Het repertoire van de veelbelovende meidengroep werd van MTV- en TMF zangeressen ‘geleend’. Tja, ziet u, als ik opschrijf ‘gejat’ staat dat zo lelijk. En bovendien is het veel gemakkelijker te ‘lenen’ dan zelf liedjes te schrijven en er de begeleidende muziek bij te componeren. Want da’s toch nog moeilijk hoor. En: Goed gejat is altijd nog beter dan slecht verzonnen. Zo is het toch? Vooral als je alleen maar met je vingers op de achterkant van een gitaar kan trommelen… Gelukkig deed de computermengtafel wonderen. En warempel, de act was al na twee maanden voor consumptie geschikt. Daarna werd nog wel even de hulp ingeroepen van een danslerares van de derde leg. Want hoewel de dames beter konden dansen dan een paard, slaagden ze er nog niet zo goed in om dit keurig in de maat te doen. Dus bracht een dansmevrouw met peper en zout haar hen de nodige techniek bij. Hoewel… techniek? Joh, om techniek moest je je maar niet al te druk maken. Vooral niet als er tot na middernacht een tankwagen met 10.000 liter heerlijk schuimend bier achter de feesttent geparkeerd staat.

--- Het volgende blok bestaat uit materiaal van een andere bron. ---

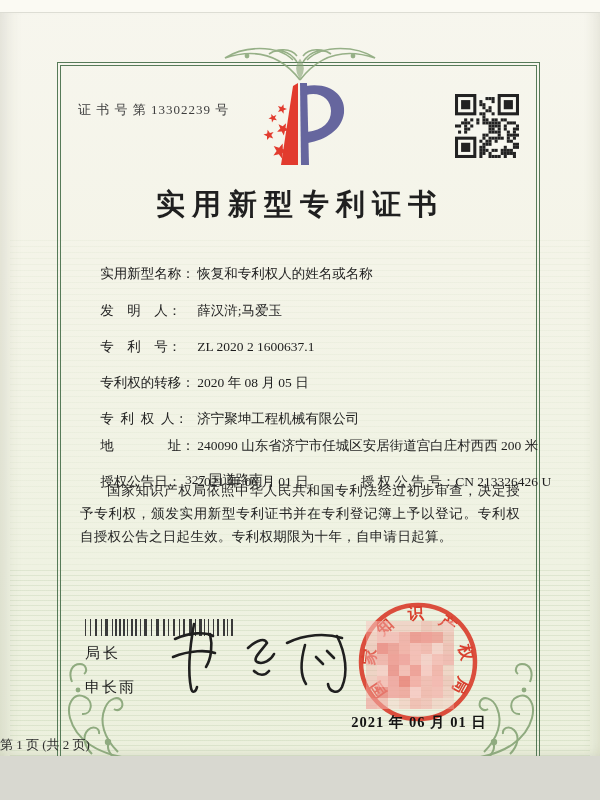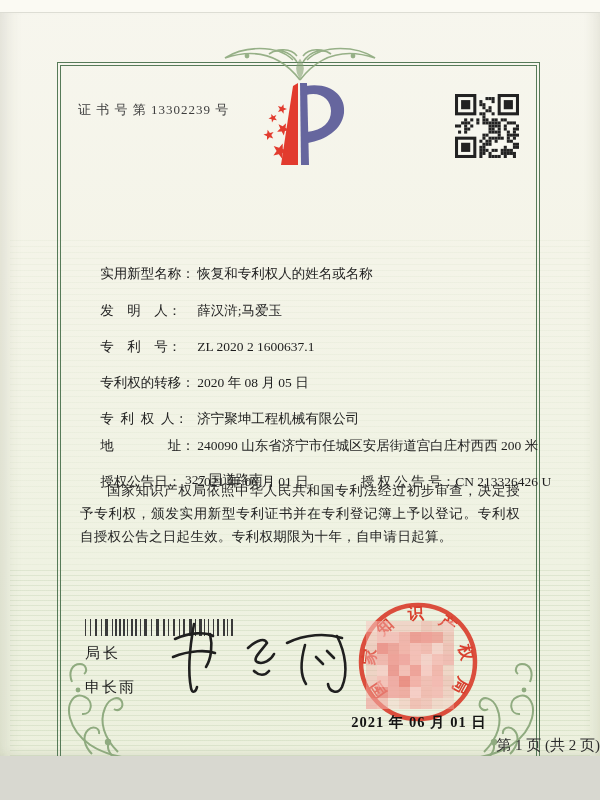--- a/index.html
+++ b/index.html
@@ -214,6 +214,7 @@
       <rect x="57.9047619047619" y="60.95238095238095" width="3.0476190476190474" height="3.0476190476190474" fill="#222"></rect>
     </svg>
 
+  <div class="title">实用新型专利证书</div>
 
   <div class="fields">
     <div class="frow" style="top:0">

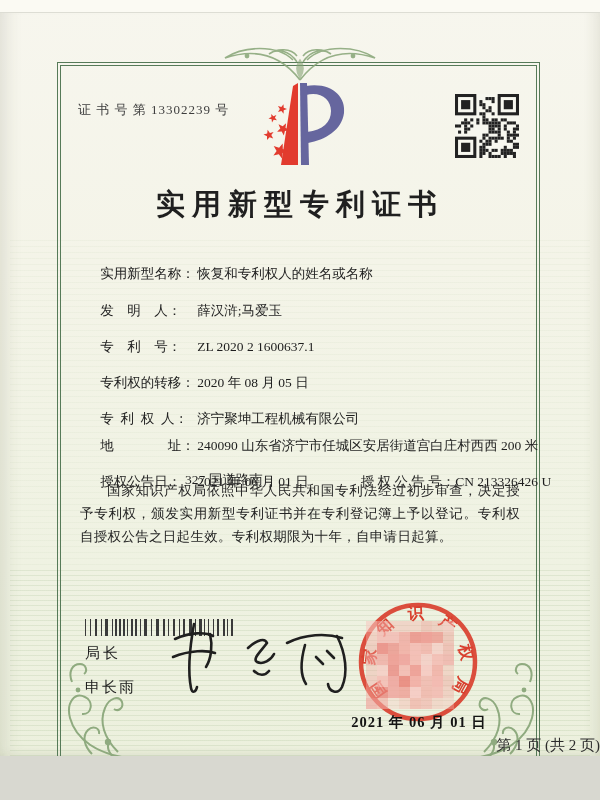--- a/index.html
+++ b/index.html
@@ -39,7 +39,7 @@
     grid-template-columns:repeat(8,11px);grid-template-rows:repeat(8,11px);opacity:.92;}
   .seal-date{position:absolute;left:348px;top:713px;width:142px;text-align:center;
     font-weight:bold;font-size:14.5px;letter-spacing:1px;color:#141414;white-space:pre;}
-  .footer-page{position:absolute;left:0;top:736px;width:100%;text-align:right;font-size:15px;color:#2c2c2c;white-space:pre;}
+  .footer-page{position:absolute;left:0;top:736px;width:100%;text-align:left;font-size:13px;color:#2c2c2c;white-space:pre;}
   .back-note{position:absolute;left:0;top:769px;width:100%;text-align:center;font-size:13px;
     font-style:italic;letter-spacing:2px;color:#2e2e2e;}
   .flourish{position:absolute;pointer-events:none;}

Met een flitsende en gelikte pers presentatie werd het gloednieuwe zangtrio gelanceerd. Dat was toch weer mooi een meevaller voor ons land. De natie was weer een meidengroep rijker en de aanbiedingen van de theaterbureaus en organisatoren stroomden binnen. Met name in de zomermaanden is er bij festivals en dorpsfeesten veel vraag naar lawaai en leuke meiden op het podium. De TV, bij gebrek aan beter, deed er braaf de nodige schepjes gratis publiciteit bovenop, dus zaten de jongedames geramd. Het was werkelijk om van te smullen. Maar toch… zeg nou zelf, wie zingt er tegenwoordig nog live op de TV? Zoiets is toch hopeloos ouderwets. Dus zongen de dames uit volle borst ook full playback op de podia.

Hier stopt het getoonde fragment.